Rapid growth in the complexity of the health care environment (including monitoring systems for health care quality and patient safety) may result in graduating internists not being adequately prepared for the demands the system places on them. In response, the Residency Review Committee for Internal Medicine created the Educational Innovations Project (EIP) to encourage select residency training programs to develop new strategies and methods to meet changing demands in graduate medical education.

Methods

As part of the EIP, our program created an innovative administrative internship. This multiyear curriculum provides systems-based practice training and consists of a series of rotations that take place during the 3 years of internal medicine residency. Each session involves close interaction with the nonphysician personnel who are instrumental in making our institution a functional and cohesive unit. To assess the potential impact of the rotations, we survey senior residents, recent graduates, and faculty educators. In conjunction with the Performance and Patient Experience departments of the hospital, we track several systems-based practice metrics for residents, including compliance with core health care measures, length of stay, and patient satisfaction.

Results

Residents recognize the need to develop systems-based practice skills, to readily participate in structured curricula designed to enhance such skills, and to provide leadership in organizing and publishing quality improvement initiatives, and upon graduation, they may lament that they did not receive even more vigorous training in these areas.

Conclusion

Although internal medicine residencies continue to improve their training in systems-based practice, our experience suggests that an even greater emphasis on these skills may be warranted.

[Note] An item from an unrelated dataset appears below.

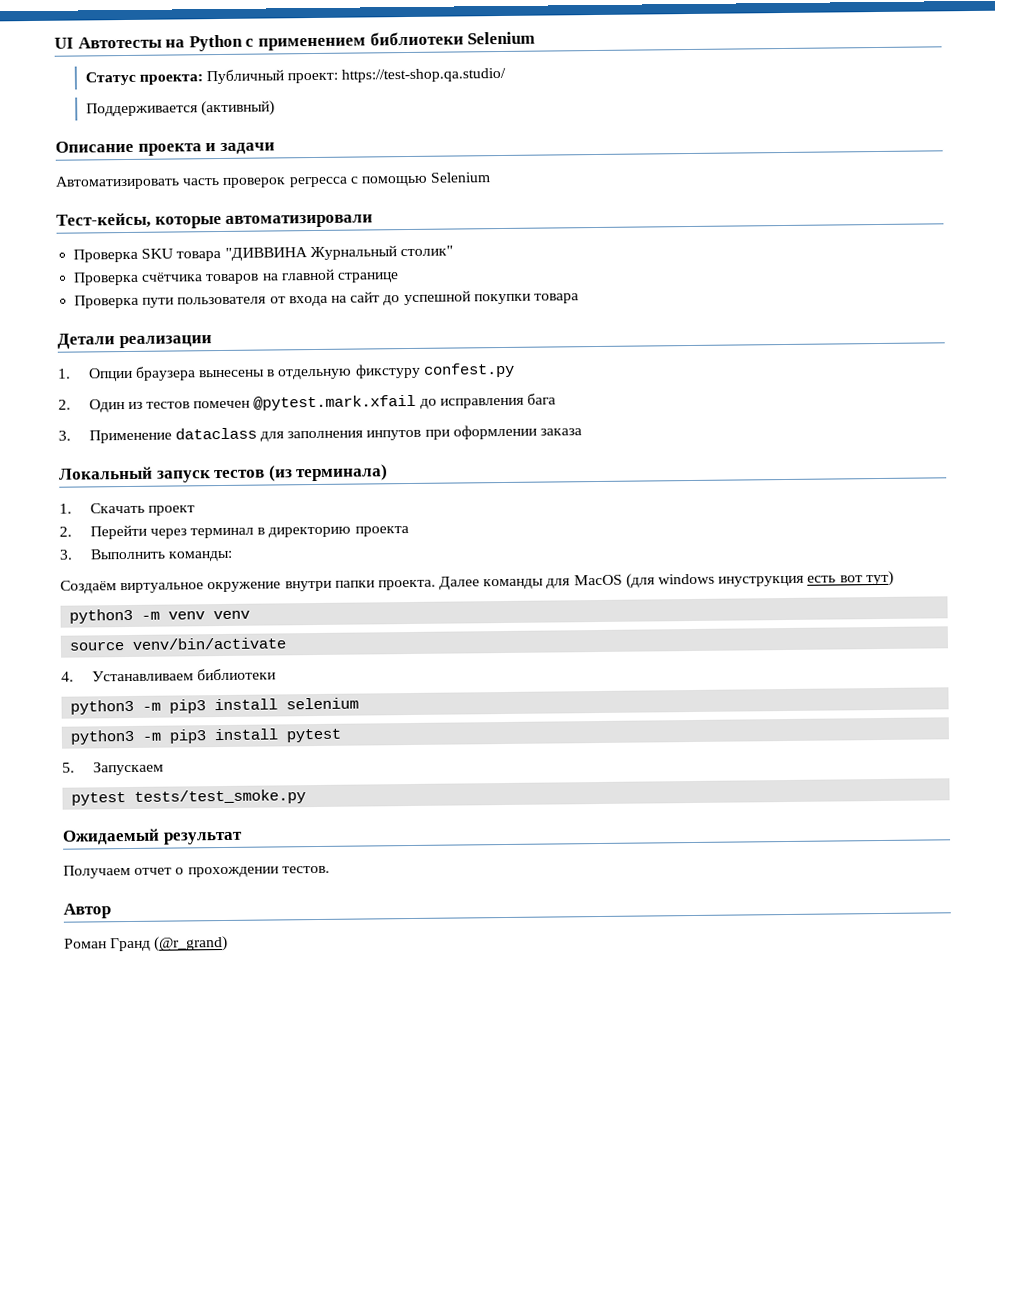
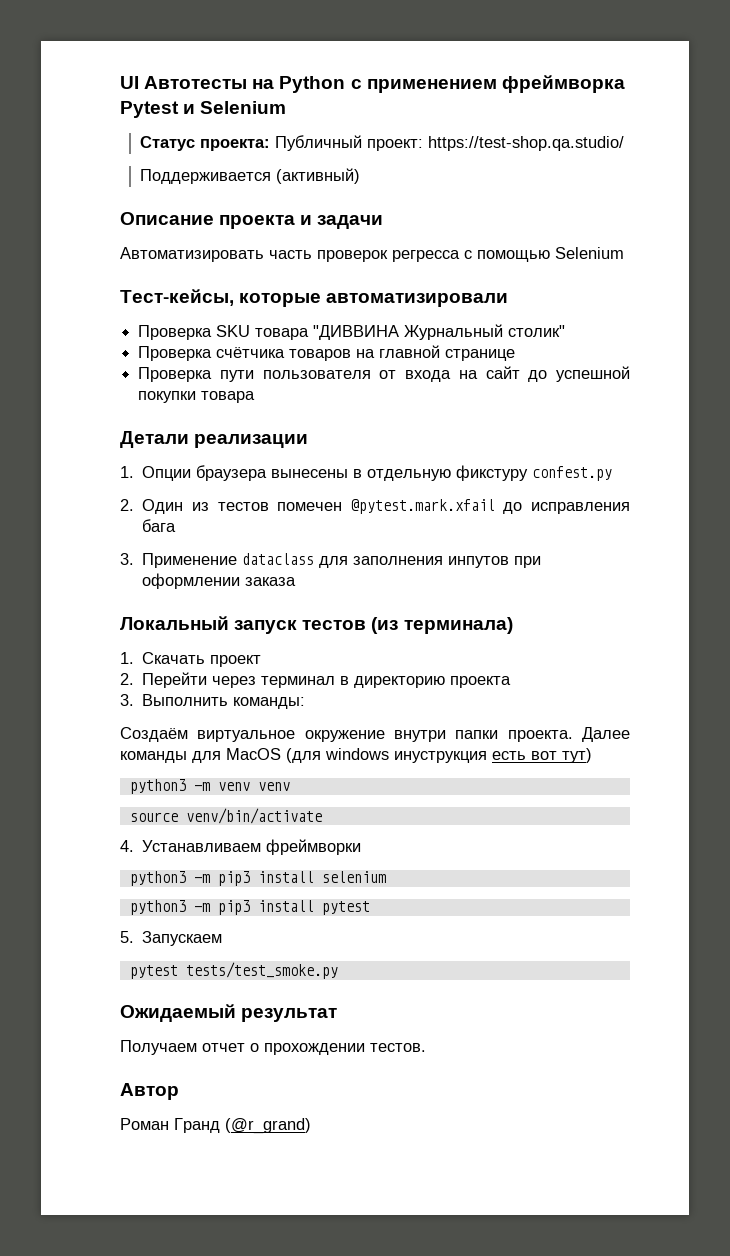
- UI Автотесты на Python с применением библиотеки Selenium
+ UI Автотесты на Python с применением фреймворка Pytest и Selenium
- 4. Устанавливаем библиотеки
+ 4. Устанавливаем фреймворки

In 2002, the Accreditation Council for Graduate Medical Education instructed residency training programs to evaluate residents using the 6 core competencies, leading to a greater emphasis on teaching and assessment of competency in systems-based practice.15 However, defining teaching and evaluation of systems-based practice in residency programs has proven to be challenging.6–8 As such, the graduating internist may not be fully prepared to integrate into an ever-more-complex health care system that demands of the practitioner not only excellent medical knowledge and patient care skills but also the ability to effectively manage quality improvement and patient safety–related endeavors. To address such issues, the Residency Review Committee for Internal Medicine created the Educational Innovations Project (EIP) to encourage select residency training programs to develop new strategies and methods to meet changing graduate medical educational demands. At the time our residency joined the EIP, in July 2006, we developed a 3-year, longitudinal curriculum (the administrative internship [AI]) to teach our residents systems-based practice through a series of hands-on quality and patient safety–centered rotations among our hospital administrators and nonphysician staff (and our own physician-faculty). Our aim was to provide an experience that would afford residents a systems-oriented view of their training environment, would foster a patient-safety and quality-improvement mindset, and would engender a positive attitude toward multidisciplinary collaboration and leadership in quality-improvement initiatives. We describe the process by which our AI curriculum was developed (based on the 6-step method of Kern et al9) and our experience with the program to date.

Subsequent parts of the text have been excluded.